LARAMIE - Nate Holst has been named the new game warden in Wheatland.  Holst was born at Grand Forks Air Force Base in North Dakota. With his father in the Air Force, he moved frequently as a child and lived in Italy for more than two years. He earned an associate’s degree at Gillette College then graduated from the University of Wyoming in 2016 with a degree in Wildlife and Fisheries Management. He was active in the student chapter of the Wildlife Society while in college, and worked for the Game and Fish Department during the summers as a chronic wasting disease technician, an aquatic invasive species technician, and assisting with a mule deer study in Baggs and a river otte survey in Rocky Mountain National Park.

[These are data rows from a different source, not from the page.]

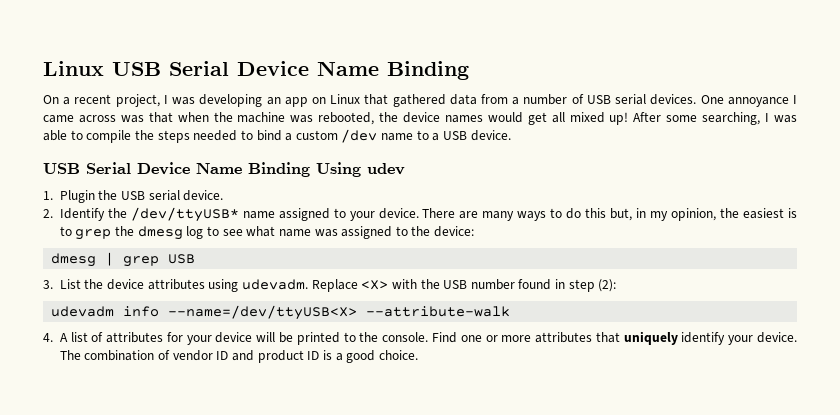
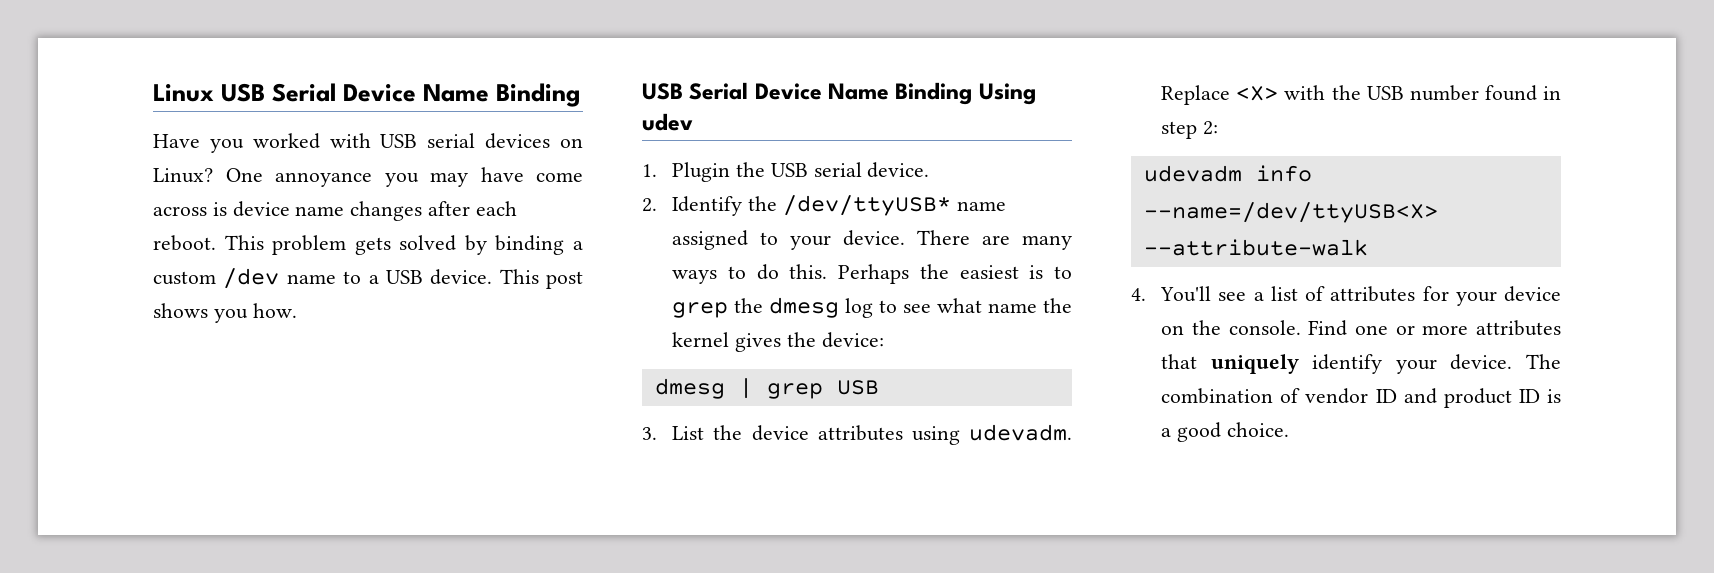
- On a recent project, I was developing an app on Linux that gathered data from a number of USB serial devices. One annoyance I came across was that when the machine was rebooted, the device names would get all mixed up! After some searching, I was able to compile the steps needed to bind a custom /dev name to a USB device.
+ Have you worked with USB serial devices on Linux? One annoyance you may have come across is device name changes after each reboot. This problem gets solved by binding a custom /dev name to a USB device. This post shows you how.
- There are many ways to do this but, in my opinion, the easiest is to grep the dmesg log to see what name was assigned to the device:
+ There are many ways to do this. Perhaps the easiest is to grep the dmesg log to see what name the kernel gives the device:
- Replace <X> with the USB number found in step (2):
+ Replace <X> with the USB number found in step 2:
- 4. A list of attributes for your device will be printed to the console.
+ 4. You'll see a list of attributes for your device on the console.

After graduation, Holst was hired as a fisheries technician in Casper, and then served as a HMAP coordinator in the Black Hills, where he coordinated depredation hunts on private land to harvest cow elk and doe white-tailed deer. He was hired as a game warden in December 2018 and graduated the Wyoming Law Enforcement Academy in April 2019.

After spending the summer working on boating enforcement at Glendo State Park, he was assigned to the Laramie Region Office in September 2019 and worked enforcement in the Snowy Range and Sierra Madres. He was named the new Wheatland game warden on March 1.

“I want to serve Wyoming. We operate differently than other states as far as wardens go. I like being involved in the biology and the law enforcement and making a difference for wildlife. Every day you get the chance to educate the public through contacts,” he said.  Holst and his wife Emily reside in Wheatland.